También podríase calificarlo de hombre renacentista, habida cuenta de su sed infinita de conocimientos de todo tipo.
Su vasta biblioteca era la mejor muestra de su intento por abarcar todas las ciencias de su época, con un propósito pragmático: aplicarlas para el mejoramiento de sus compatriotas centroamericanos. Así, fue un utilitarista, en sintonía con su contemporáneo inglés Bentham.
Fue por esa vocación de servicio que decidió dejar temporalmente la quietud de su estudio para intervenir en la administración pública, ora como alcalde de la ciudad de Guatemala, ora como diputado ante el Congreso mexicano, ora integrando la junta provisional integrada en tanto la Constituyente procedía a redactar la nueva constitución política de la naciente República Federal de Centroamérica, ora presentando su candidatura presidencial.
Fue en este último intento que fue víctima del fraude electoral por parte del Congreso Federal, nombrando a Manuel José Arce como primer titular del Poder Ejecutivo, pese a que Valle había recibido la mayoría de votos. Tal manipulación legislativa, en certero juicio de Morazán, representó “el origen de las desgracias de aquella época”.
Ensayos, discursos, epístolas, proyectos de ley, monografías, recogen de manera dispersa el pensamiento del ilustre sabio nacido en la ardiente Choluteca y educado desde temprana edad en Guatemala, ciudad en donde permaneció el resto de su existencia, excepto los breves meses en que se desplazó a la sede del efímero imperio presidido por el auto-proclamado emperador Agustín de Iturbide.
Su sueño de visitar Europa para interactuar con las élites científicas del viejo continente quedó por siempre frustrado.
Esta es una muestra de la multiplicidad de intereses intelectuales del sabio y pensador: “Instrucción sobre la plaga de langosta” (1804); “Arancel provisional para las aduanas de Guatemala” (1822); “Representación al Soberano Congreso de México por uno de sus individuos” (1823); “Manifiesto del Gobierno Supremo de los Estados del Centro de América” (1824); “Manifiesto de José del Valle a la nación guatemalana” (1825).

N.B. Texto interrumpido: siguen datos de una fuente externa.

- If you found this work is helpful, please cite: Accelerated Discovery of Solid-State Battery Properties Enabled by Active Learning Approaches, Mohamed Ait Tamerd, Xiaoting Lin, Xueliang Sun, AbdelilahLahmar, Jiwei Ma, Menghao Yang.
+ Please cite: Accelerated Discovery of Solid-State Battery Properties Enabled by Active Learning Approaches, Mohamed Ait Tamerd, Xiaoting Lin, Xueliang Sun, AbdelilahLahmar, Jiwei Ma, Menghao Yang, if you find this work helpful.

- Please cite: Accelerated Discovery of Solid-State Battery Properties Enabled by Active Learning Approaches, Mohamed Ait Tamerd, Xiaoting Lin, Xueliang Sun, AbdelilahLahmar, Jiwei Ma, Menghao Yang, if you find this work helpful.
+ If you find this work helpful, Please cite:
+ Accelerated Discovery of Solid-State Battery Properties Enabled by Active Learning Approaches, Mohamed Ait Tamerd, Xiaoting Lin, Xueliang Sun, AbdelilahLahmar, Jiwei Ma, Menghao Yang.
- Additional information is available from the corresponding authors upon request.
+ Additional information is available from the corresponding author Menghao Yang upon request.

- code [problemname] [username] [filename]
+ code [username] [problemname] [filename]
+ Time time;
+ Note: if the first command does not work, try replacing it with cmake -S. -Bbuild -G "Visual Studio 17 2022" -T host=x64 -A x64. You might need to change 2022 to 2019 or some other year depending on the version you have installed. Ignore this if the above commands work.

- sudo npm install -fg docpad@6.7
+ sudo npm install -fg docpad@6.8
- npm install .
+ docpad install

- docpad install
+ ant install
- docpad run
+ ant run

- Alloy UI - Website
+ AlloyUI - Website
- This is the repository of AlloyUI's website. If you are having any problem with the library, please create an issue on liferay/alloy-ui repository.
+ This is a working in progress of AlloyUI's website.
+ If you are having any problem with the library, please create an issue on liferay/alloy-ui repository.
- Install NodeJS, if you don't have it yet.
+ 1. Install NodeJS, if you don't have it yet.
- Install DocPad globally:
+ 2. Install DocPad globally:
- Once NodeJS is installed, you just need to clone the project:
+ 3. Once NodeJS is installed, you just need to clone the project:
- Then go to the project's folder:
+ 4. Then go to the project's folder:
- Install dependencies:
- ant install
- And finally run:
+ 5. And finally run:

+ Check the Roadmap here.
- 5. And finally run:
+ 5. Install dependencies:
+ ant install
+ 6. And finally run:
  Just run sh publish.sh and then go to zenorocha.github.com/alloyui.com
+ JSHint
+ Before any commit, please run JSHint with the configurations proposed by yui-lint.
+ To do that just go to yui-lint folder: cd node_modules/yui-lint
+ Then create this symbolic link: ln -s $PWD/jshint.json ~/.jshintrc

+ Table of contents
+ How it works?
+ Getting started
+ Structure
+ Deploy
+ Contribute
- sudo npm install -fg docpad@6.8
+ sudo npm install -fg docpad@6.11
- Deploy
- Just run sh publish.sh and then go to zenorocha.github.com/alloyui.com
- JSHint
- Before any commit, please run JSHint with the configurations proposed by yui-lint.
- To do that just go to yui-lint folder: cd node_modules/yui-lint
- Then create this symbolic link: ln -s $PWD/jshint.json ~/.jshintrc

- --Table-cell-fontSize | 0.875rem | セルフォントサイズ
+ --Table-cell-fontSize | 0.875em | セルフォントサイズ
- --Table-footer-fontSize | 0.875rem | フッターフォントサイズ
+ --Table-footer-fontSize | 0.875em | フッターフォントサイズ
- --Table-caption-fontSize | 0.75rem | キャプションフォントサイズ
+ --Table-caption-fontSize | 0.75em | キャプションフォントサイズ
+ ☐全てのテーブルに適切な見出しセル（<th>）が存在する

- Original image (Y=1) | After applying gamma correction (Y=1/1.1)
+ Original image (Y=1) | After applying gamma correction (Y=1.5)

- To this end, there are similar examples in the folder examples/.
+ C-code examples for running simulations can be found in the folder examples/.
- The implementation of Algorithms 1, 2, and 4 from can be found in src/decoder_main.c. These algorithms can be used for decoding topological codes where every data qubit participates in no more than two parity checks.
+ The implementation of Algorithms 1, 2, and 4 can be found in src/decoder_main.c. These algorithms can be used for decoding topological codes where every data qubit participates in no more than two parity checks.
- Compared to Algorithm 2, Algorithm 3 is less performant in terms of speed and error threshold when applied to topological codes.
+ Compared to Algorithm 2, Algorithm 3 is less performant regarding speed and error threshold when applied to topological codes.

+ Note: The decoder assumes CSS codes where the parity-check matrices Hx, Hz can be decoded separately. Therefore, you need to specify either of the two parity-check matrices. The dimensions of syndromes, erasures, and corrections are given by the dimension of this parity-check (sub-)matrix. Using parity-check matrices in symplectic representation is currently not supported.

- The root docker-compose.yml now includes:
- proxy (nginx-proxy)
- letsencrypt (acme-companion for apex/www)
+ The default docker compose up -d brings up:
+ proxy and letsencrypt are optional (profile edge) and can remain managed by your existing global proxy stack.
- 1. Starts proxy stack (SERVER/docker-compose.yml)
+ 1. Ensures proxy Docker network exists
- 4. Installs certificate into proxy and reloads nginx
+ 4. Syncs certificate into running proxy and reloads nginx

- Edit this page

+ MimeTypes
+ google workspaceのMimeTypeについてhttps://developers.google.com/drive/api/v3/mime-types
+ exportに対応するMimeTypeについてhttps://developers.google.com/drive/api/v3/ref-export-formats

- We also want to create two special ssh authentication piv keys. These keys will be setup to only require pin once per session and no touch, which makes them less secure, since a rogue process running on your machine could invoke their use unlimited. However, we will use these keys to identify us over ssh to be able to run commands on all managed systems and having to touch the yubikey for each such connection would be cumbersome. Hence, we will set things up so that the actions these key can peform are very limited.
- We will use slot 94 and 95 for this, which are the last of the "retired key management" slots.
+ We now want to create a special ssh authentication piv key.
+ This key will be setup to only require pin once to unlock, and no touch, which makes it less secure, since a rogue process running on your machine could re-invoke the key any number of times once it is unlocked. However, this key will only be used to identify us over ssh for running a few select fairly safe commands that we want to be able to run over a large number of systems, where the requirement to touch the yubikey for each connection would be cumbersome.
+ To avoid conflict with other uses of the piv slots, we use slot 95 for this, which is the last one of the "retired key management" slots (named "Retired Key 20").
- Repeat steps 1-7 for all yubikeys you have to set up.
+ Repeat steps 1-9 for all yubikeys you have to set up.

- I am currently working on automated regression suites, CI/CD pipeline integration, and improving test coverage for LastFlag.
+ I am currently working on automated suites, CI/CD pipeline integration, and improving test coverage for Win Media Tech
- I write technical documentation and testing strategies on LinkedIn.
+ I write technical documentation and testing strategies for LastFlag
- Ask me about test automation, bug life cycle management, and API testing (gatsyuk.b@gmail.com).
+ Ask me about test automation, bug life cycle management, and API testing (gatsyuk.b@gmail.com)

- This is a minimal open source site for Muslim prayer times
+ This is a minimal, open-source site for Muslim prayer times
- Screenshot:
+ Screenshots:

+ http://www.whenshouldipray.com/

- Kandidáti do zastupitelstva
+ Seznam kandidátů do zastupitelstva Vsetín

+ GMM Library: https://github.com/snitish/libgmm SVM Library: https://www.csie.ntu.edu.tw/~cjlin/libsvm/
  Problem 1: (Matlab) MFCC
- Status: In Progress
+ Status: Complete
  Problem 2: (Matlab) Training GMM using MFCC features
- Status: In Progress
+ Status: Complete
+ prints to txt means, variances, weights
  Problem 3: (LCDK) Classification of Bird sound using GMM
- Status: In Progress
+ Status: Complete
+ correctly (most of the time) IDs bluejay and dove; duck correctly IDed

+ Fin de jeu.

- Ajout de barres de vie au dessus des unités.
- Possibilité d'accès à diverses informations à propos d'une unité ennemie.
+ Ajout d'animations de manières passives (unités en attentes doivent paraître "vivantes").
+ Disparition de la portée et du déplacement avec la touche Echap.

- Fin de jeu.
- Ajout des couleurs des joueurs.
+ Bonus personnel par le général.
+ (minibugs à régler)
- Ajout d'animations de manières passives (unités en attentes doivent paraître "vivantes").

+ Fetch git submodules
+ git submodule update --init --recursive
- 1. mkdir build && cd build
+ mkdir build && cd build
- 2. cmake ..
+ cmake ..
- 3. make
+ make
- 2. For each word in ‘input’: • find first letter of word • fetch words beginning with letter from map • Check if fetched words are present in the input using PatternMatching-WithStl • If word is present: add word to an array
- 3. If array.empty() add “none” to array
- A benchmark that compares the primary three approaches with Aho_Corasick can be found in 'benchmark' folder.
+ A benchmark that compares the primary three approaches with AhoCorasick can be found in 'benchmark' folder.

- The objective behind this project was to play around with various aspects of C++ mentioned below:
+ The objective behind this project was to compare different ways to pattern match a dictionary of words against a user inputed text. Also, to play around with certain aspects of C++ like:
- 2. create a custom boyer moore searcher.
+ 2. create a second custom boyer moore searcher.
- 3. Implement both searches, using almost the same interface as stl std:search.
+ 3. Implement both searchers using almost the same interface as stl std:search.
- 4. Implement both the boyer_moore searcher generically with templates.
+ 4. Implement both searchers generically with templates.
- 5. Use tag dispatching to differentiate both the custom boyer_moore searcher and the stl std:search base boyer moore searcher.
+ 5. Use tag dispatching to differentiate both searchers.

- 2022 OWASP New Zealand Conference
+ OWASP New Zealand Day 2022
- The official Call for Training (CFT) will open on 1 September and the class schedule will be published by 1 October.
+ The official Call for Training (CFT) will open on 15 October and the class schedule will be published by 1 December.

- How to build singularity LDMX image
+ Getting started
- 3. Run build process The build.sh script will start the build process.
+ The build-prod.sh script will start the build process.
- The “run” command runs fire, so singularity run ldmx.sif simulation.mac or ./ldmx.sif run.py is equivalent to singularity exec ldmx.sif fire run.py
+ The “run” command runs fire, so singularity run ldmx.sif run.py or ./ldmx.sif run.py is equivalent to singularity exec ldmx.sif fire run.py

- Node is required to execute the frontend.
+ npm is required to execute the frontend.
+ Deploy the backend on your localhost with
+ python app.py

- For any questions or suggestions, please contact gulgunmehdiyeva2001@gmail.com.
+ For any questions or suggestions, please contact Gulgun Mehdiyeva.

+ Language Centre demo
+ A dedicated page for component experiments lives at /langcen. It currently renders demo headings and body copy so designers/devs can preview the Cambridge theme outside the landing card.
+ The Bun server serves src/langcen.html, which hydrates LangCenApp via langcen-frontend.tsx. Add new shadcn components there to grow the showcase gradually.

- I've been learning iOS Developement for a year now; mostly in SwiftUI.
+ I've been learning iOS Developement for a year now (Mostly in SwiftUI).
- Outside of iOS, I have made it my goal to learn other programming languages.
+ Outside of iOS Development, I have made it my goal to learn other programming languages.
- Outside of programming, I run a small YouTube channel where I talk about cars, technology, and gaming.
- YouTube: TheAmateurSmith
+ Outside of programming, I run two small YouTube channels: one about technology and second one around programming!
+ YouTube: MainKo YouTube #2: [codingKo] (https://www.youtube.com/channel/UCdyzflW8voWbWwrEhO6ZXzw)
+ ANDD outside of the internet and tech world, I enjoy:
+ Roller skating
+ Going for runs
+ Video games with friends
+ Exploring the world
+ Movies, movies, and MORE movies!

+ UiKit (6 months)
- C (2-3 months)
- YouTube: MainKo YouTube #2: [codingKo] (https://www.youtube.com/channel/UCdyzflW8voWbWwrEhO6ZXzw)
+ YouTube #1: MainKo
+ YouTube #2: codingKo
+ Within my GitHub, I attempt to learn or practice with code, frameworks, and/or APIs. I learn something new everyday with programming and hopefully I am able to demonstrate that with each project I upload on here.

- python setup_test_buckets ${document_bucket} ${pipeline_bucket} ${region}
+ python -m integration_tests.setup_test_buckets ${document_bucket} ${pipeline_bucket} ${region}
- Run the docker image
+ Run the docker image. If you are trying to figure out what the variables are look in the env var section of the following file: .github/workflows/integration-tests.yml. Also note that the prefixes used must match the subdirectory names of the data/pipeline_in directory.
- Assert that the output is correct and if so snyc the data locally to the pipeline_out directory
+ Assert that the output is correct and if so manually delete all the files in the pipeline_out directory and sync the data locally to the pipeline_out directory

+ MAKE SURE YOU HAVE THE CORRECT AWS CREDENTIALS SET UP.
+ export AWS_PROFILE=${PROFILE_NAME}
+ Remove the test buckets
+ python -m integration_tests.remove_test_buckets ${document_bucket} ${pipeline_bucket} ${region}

Gracias a la labor antológica de Rómulo E. Durón, los hermanos Valle Matheu, Carlos Meléndez Chaverri, Ramón Oquelí, se ha recopilado parcialmente la vasta producción salida de la pluma de Valle, en tanto que el periódico que él fundó, El Amigo de la Patria, fue reimpreso en 1969 y 1972, en Guatemala y Honduras, respectivamente.
Su vida y su obra merecieron la atención de Ramón Rosa, Rafael Heliodoro Valle, Rubén Leyton Rodríguez, Pedro Tobar Cruz, Ramón López Jiménez, Eliseo Pérez Cadalso, Medardo Mejía, Louis Bumgartner, Rafael Leiva Vivas, Julio Escoto, Gustavo Zelaya.
Una de las facetas de su existencia aún por ser investigada es la de su relación política con Morazán. La de historiador es analizada por Rolando Sierra, quien concluye que “una de sus preocupaciones intelectuales será la del origen y desarrollo de las sociedades, en el entendido que este conocimiento resulta instrumental a su quehacer político y burocrático.
Valle verá en la historia la maestra que alecciona en el ejercicio del gobierno... el conocimiento del pasado lo concibe únicamente en su relación con el presente y no por el pasado mismo... Durante la administración Cruz se decretó la apertura de la Cátedra Valle; lamentablemente nunca se puso en vigencia tal disposición. Es hora de retomar esa positiva propuesta.